(Records contained in a dataset)
***

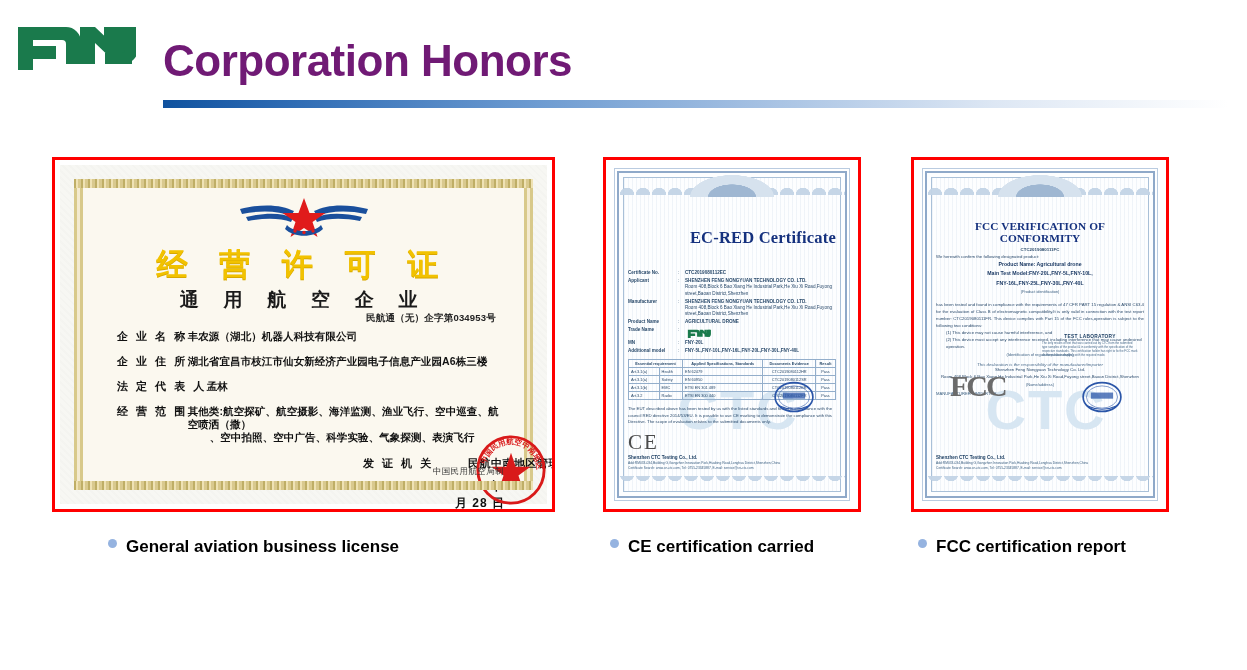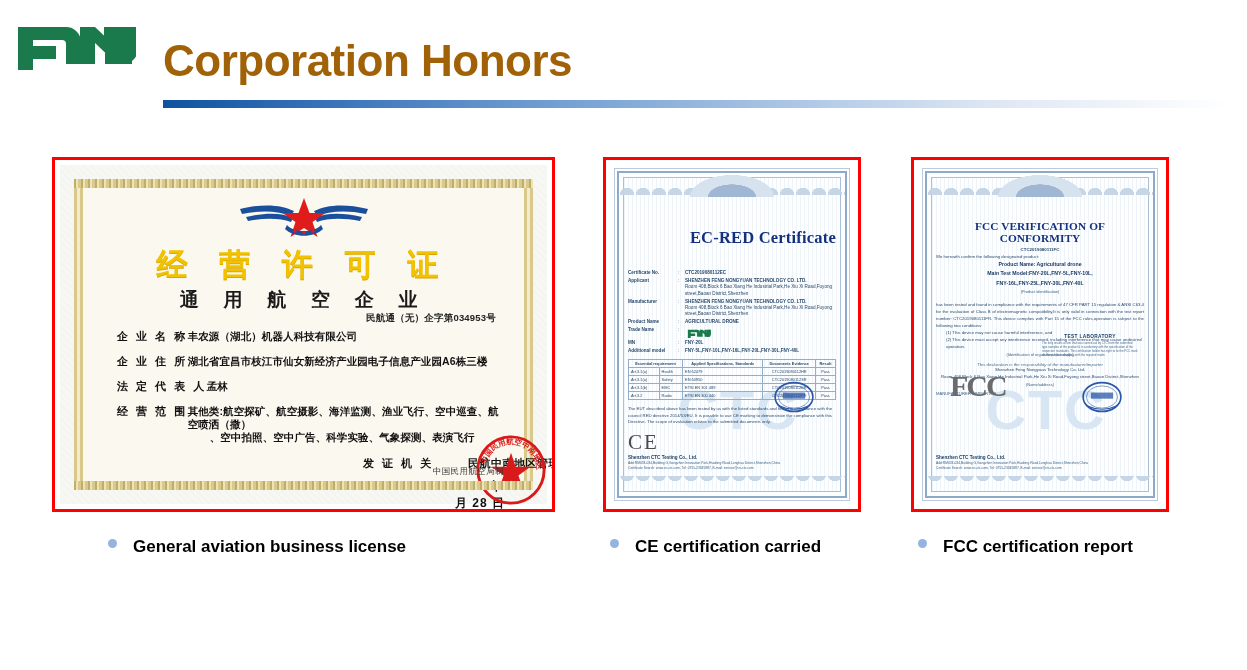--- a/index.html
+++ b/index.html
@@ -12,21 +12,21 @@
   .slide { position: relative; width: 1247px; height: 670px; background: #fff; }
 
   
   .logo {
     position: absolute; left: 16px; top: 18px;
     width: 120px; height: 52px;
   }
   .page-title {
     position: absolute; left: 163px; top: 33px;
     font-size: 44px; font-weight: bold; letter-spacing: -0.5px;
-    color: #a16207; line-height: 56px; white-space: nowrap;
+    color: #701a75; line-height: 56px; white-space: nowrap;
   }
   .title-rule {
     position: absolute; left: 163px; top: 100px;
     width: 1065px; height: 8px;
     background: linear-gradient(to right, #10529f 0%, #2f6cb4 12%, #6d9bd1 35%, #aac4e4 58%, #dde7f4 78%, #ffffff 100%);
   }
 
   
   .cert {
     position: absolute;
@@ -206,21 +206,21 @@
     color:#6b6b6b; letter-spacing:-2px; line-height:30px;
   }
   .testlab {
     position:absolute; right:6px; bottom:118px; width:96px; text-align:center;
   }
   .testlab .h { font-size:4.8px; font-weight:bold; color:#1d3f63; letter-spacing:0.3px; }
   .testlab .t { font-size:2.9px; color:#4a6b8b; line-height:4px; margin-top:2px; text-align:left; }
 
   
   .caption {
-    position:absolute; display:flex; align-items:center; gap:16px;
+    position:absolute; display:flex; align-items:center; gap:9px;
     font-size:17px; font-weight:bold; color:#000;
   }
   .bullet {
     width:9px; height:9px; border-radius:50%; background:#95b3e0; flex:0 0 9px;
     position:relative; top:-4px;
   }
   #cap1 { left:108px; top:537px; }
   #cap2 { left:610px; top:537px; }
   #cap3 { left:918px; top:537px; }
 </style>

***

Your objective
Every line of the entries that includes "weight" must be copied into the answer.

Solved exercise
     font-size: 44px; font-weight: bold; letter-spacing: -0.5px;
   .testlab .h { font-size:4.8px; font-weight:bold; color:#1d3f63; letter-spacing:0.3px; }
     font-size:17px; font-weight:bold; color:#000;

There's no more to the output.